Of course, many people living with HIV/AIDS are unable to work and have trouble making ends meet. HIV/AIDS affects not only their health but their whole quality of life. The Trevor Daley Fund seeks charitable donations and provides material assistance to meet the needs of people affected. During the World AIDS Day campaign this year, funding was raised for the Trevor Daley Fund through the sale of red ribbons, lapel pins and wrist bands. I am very pleased to note that the AIDS Action Council reports the highest sales in about three years from the ribbon drive for this year’s World AIDS Day.

There are a number of other projects. The Sex Workers Outreach Project aims to prevent the further transmission of HIV; project officers visit brothels and provide information and condoms to sex workers in the ACT. There is provision of services through the ACT Division of General Practice, and counselling services are provided by the Haemophilia Foundation ACT. The Winnunga Nimmityjah Aboriginal Health Service is another local service that provides prevention, diagnosis and treatment services to its clients.

We cannot forget the contributions of the drug and alcohol sector in prevention and education concerning HIV/AIDS and other blood borne diseases. Needle and syringe programs are an important measure to prevent infections, through the provision of sterile injecting equipment, and they act as a point of education and referral. Drug treatment services can also act as a point of education and referral for testing and treatment of HIV/AIDS.

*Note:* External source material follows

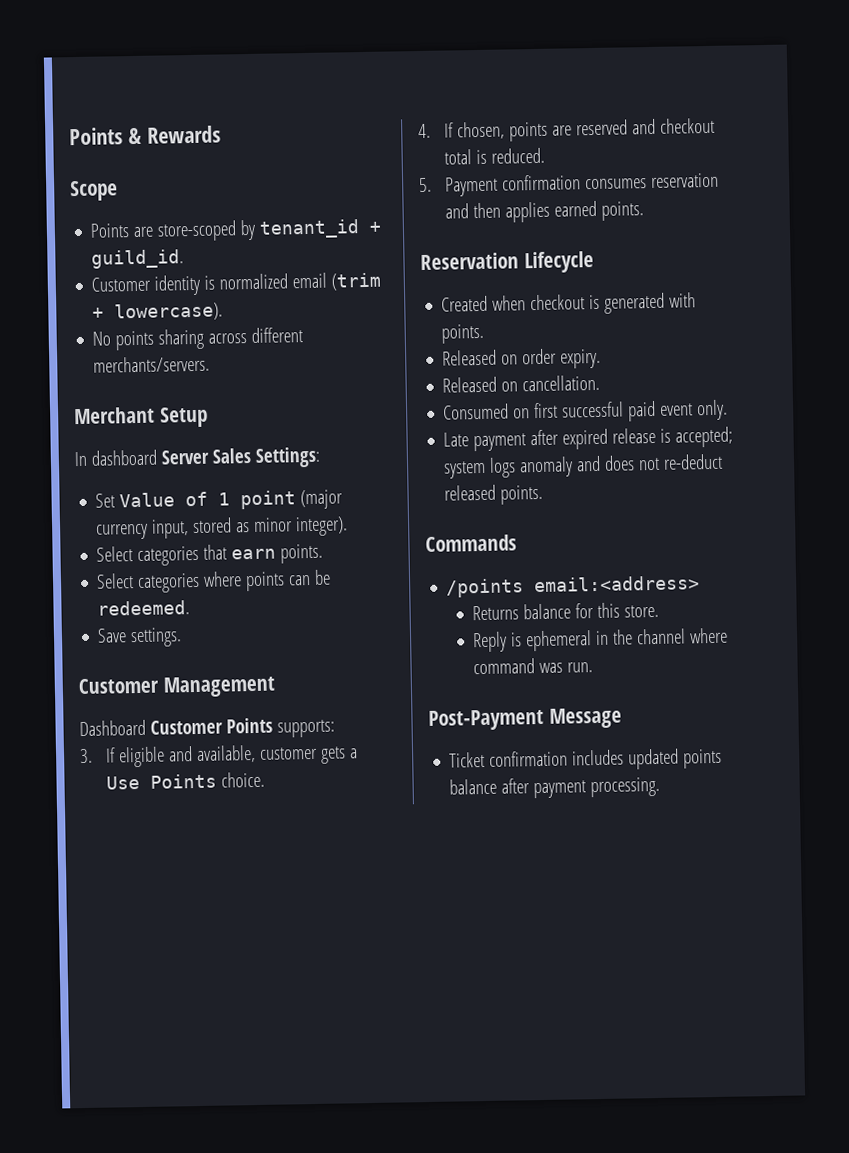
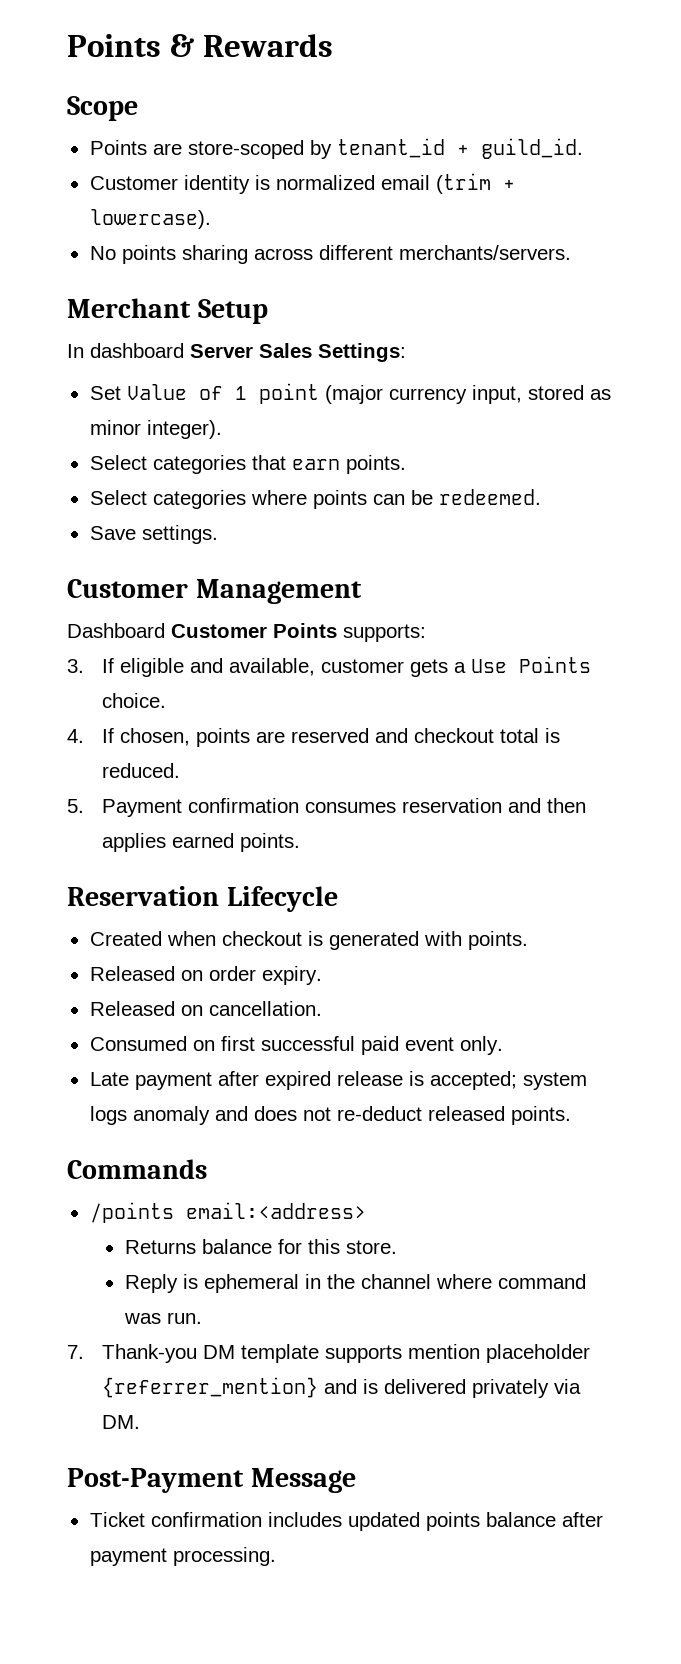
+ 7. Thank-you DM template supports mention placeholder {referrer_mention} and is delivered privately via DM.

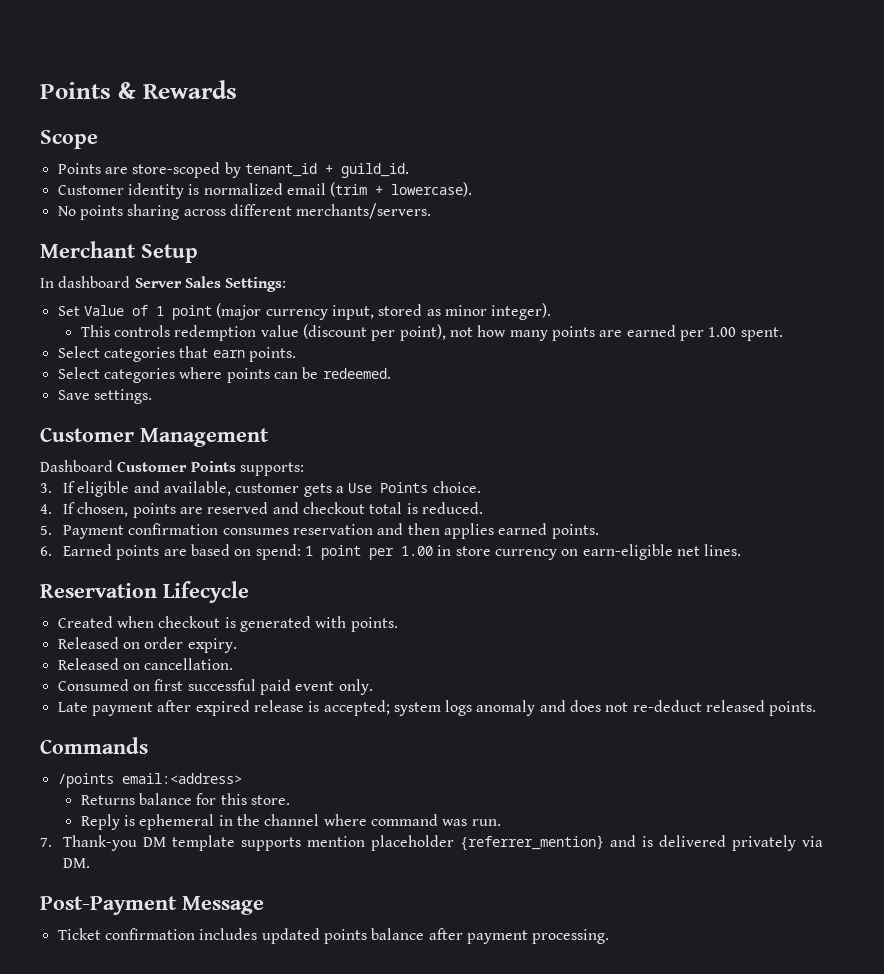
+ This controls redemption value (discount per point), not how many points are earned per 1.00 spent.
+ 6. Earned points are based on spend: 1 point per 1.00 in store currency on earn-eligible net lines.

A series of outreach service partnerships are also in operation. The effectiveness of the partnership in the ACT is demonstrated through the PACT program. The “partnership approach to comprehensive testing” targets priority populations through education and testing in outreach settings within the ACT. This program has been operating for several years through a partnership between the AIDS Action Council of the ACT, the ACT Division of General Practice and the Canberra Sexual Health Centre.

It is worth noting that the ACT is an Australian leader in such innovative projects, having often commenced such projects and innovative education campaigns against criticism from other jurisdictions that have advised that they would not be effective. This can-do approach has seen a lot of exciting work undertaken in the ACT. A particularly famous campaign was launched in 2002 by the AIDS Action Council. It was the “Cover Yourself in Canberra” campaign, which showed condoms over Canberra landmarks. Perhaps that was a slightly different twist on Christo. The aim was to promote condom usage amongst a broad audience, including tourists.

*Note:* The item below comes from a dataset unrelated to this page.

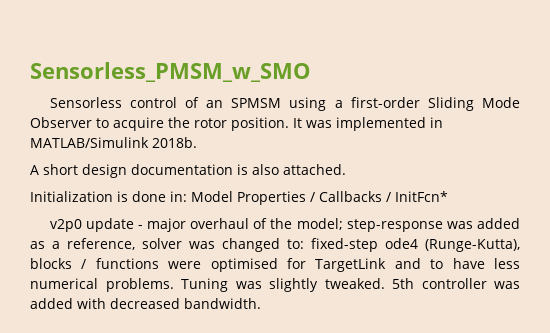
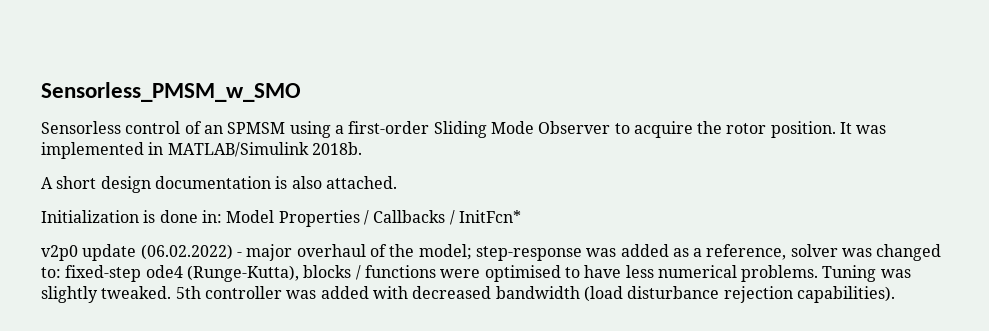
- v2p0 update - major overhaul of the model; step-response was added as a reference, solver was changed to: fixed-step ode4 (Runge-Kutta), blocks / functions were optimised for TargetLink and to have less numerical problems.
+ v2p0 update (06.02.2022) - major overhaul of the model; step-response was added as a reference, solver was changed to: fixed-step ode4 (Runge-Kutta), blocks / functions were optimised to have less numerical problems.
- 5th controller was added with decreased bandwidth.
+ 5th controller was added with decreased bandwidth (load disturbance rejection capabilities).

At the time, the council was criticised by some who said that the campaign was too broad and that HIV prevention needed a more sophisticated approach. However, since that time, several jurisdictions have focused on simple condom messages, and the cover yourself concept and images have even been adapted for campaigns in Asia. I congratulate the AIDS Action Council of the ACT for their leadership and foresight in this campaign.